The plug-in is written and owned by Zementis

Click here to learn more about how to obtain the PMML plug-in for Datameer.

Installing and Configuring the Plug-in

  1. Copy the zementis.license into the <Datameer Home> directory. 
  2. Use the directions under Managing Plug-ins and Extension Points to install the plug-in.
  3. Under Plug-ins, click the cog icon under actions to configure the PMML plug-in.
  4. Upload the PMML model. In this example, the name of the PMML model is "IRISNAIVEBAYESMODEL".
    (This ise the name of the PMML function in the Formula Builder.)

All PMML models uploaded are listed under PMML Functions at the bottom of the plug-in configuration settings.

Using the PMML Plug-in with Datameer

  1. Upload the PMML model created on a third party tool in the plug-in configuration settings.
  2. Upload the data to run the scoring/prediction on within Datameer using an import job, file upload, or data link. 
  3. Open a Datameer workbook with that data.
  4. On a worksheet, use the Formula Builder to select the PMML model as the function.
  5. Apply the PMML model to the data in Datameer.
  6. Run the workbook.

Example using a PMML Model Function

In this example, you created a PMML model that has data on specific dimensions of flowers. There are three types of flowers in this model that give a range of the possible dimensions of each flower.

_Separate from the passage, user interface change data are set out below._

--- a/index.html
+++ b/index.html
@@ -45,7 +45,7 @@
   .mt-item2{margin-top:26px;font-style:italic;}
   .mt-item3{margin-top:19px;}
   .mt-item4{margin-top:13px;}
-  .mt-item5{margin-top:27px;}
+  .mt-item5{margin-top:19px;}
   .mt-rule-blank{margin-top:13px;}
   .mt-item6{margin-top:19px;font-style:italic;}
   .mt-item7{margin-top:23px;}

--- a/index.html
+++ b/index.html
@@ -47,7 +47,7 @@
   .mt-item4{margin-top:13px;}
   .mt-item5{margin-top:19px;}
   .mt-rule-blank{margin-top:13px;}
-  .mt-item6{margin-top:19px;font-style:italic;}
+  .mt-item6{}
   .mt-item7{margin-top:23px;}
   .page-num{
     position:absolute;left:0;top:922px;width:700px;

You upload the model in the configuration section of the PMML plug-in. 

You then upload the data you want to perform the analysis on into Datameer using a file upload and then open that data in a workbook.

In this example, there are four columns that hold dimensions of a flower. The analysis to preform is to classify what type of flower they are based on the dimensions. 

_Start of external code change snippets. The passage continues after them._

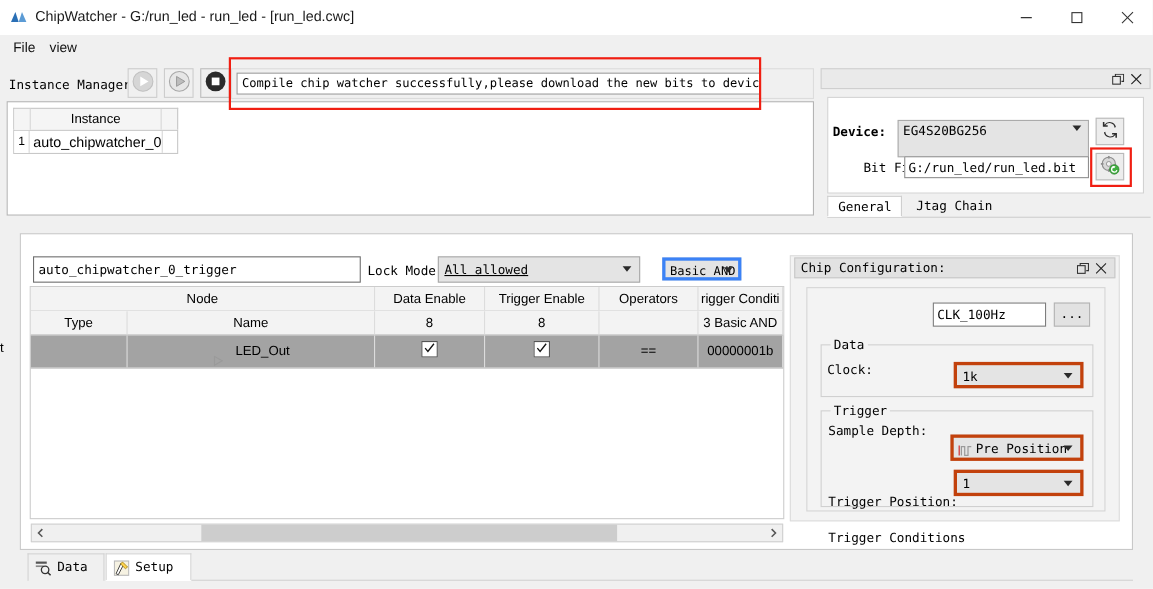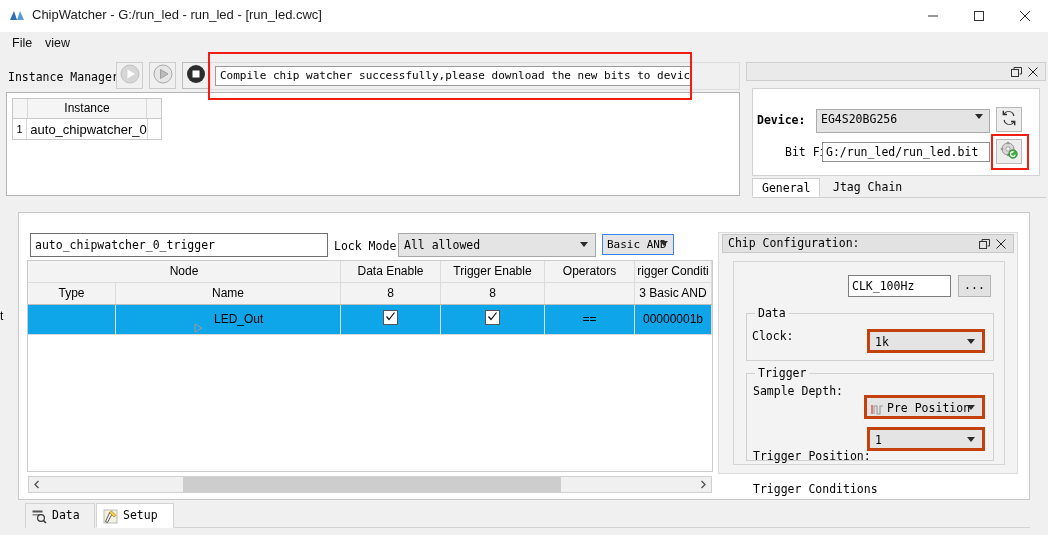--- a/index.html
+++ b/index.html
@@ -166,7 +166,7 @@
   .lbl-bitfile { left: 757px; top: 145px; margin-left: 28px; }
   .dev-combo {
     position: absolute; left: 816px; top: 109px;
-    width: 174px; height: 24px;
+    width: 174px; height: 34px;
     background: #e4e4e4; border: 1px solid #ababab;
     box-sizing: border-box;
     font-family: "DejaVu Sans Mono", monospace;

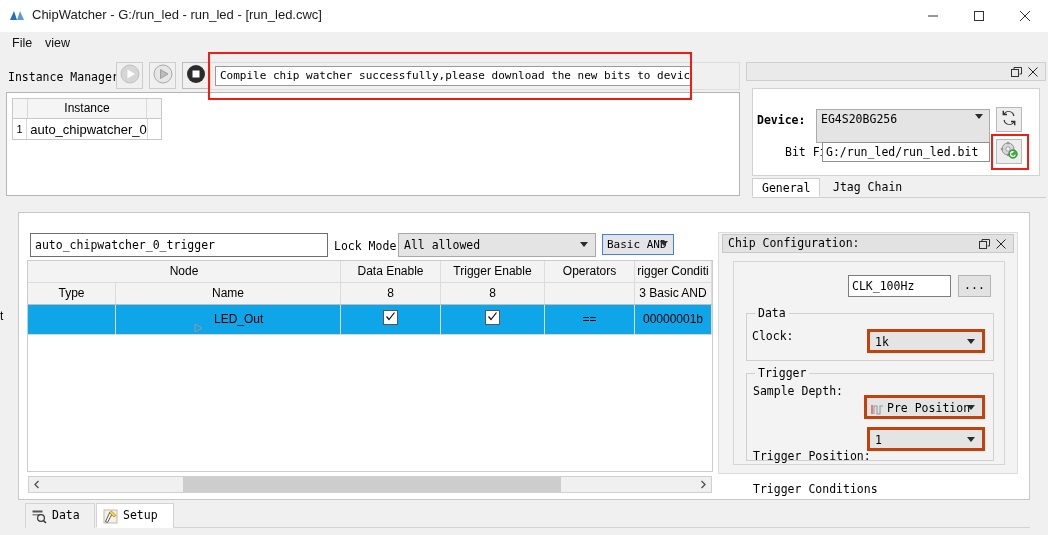--- a/index.html
+++ b/index.html
@@ -246,12 +246,13 @@
   }
   .lock-combo {
     position: absolute; left: 398px; top: 233px;
-    width: 198px; height: 24px;
+    width: 184px; height: 24px;
     background: #e4e4e4; border: 1px solid #a8a8a8;
     box-sizing: border-box;
     font-family: "DejaVu Sans Mono", monospace;
     font-size: 11.5px; line-height: 22px;
     padding-left: 5px;
+    text-decoration: underline;
   }
   .lock-combo .arrow { position: absolute; right: 7px; top: 9px; }
   .basic-combo {

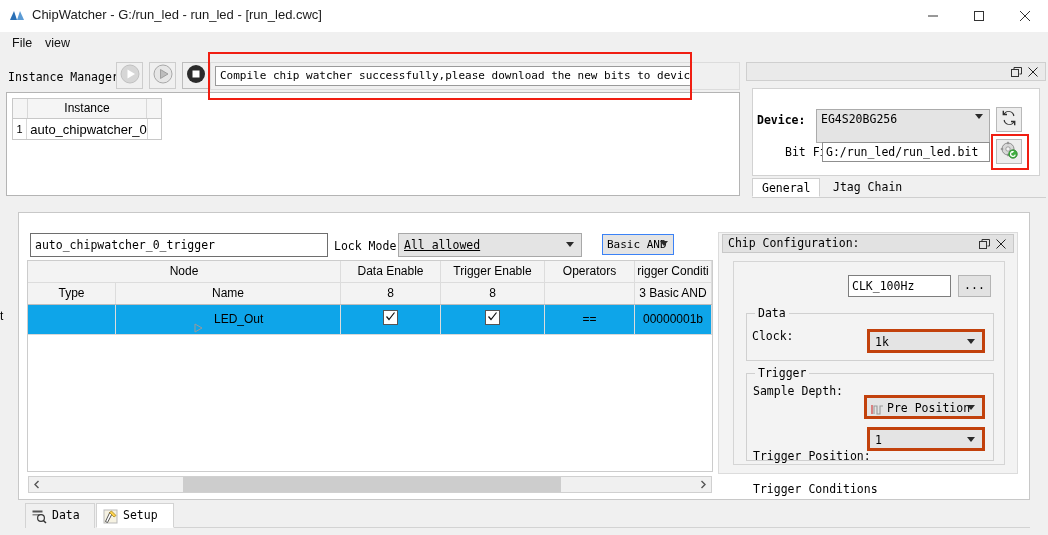--- a/index.html
+++ b/index.html
@@ -258,7 +258,7 @@
   .basic-combo {
     position: absolute; left: 602px; top: 234px;
     width: 72px; height: 21px;
-    background: #e4e4e4; border: 1px solid #3b82f6;
+    background: #e4e4e4; border: 3px solid #3b82f6;
     box-sizing: border-box;
     font-family: "DejaVu Sans Mono", monospace;
     font-size: 11px; line-height: 19px;

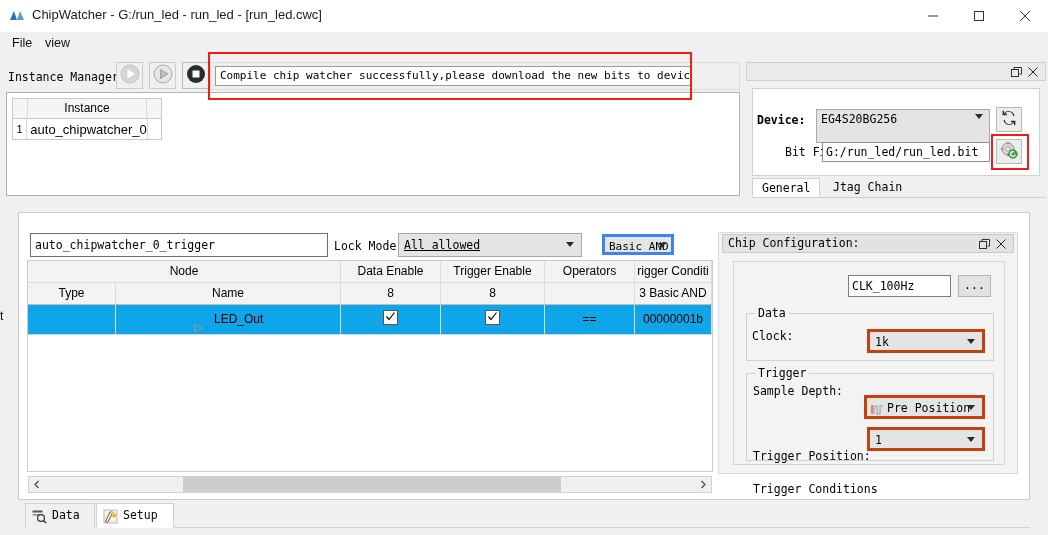--- a/index.html
+++ b/index.html
@@ -287,7 +287,7 @@
     border-bottom: 1px solid #bdbdbd;
   }
   .nt-data {
-    height: 30px; background: #0ea5e9;
+    height: 30px; background: #a3a3a3;
     border-bottom: 1px solid #d8d8d8;
   }
   .nt-cell {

In a new column, the Function Builder is used to select the PMML model function and enter the columns to analyze.

There is an optional field that can accept a Boolean argument. Type true to display more details about the classification.     

The results for this example classifies the type of flower based on each row's flower dimensions. 

The Boolean argument adds the probabilities for each possible class.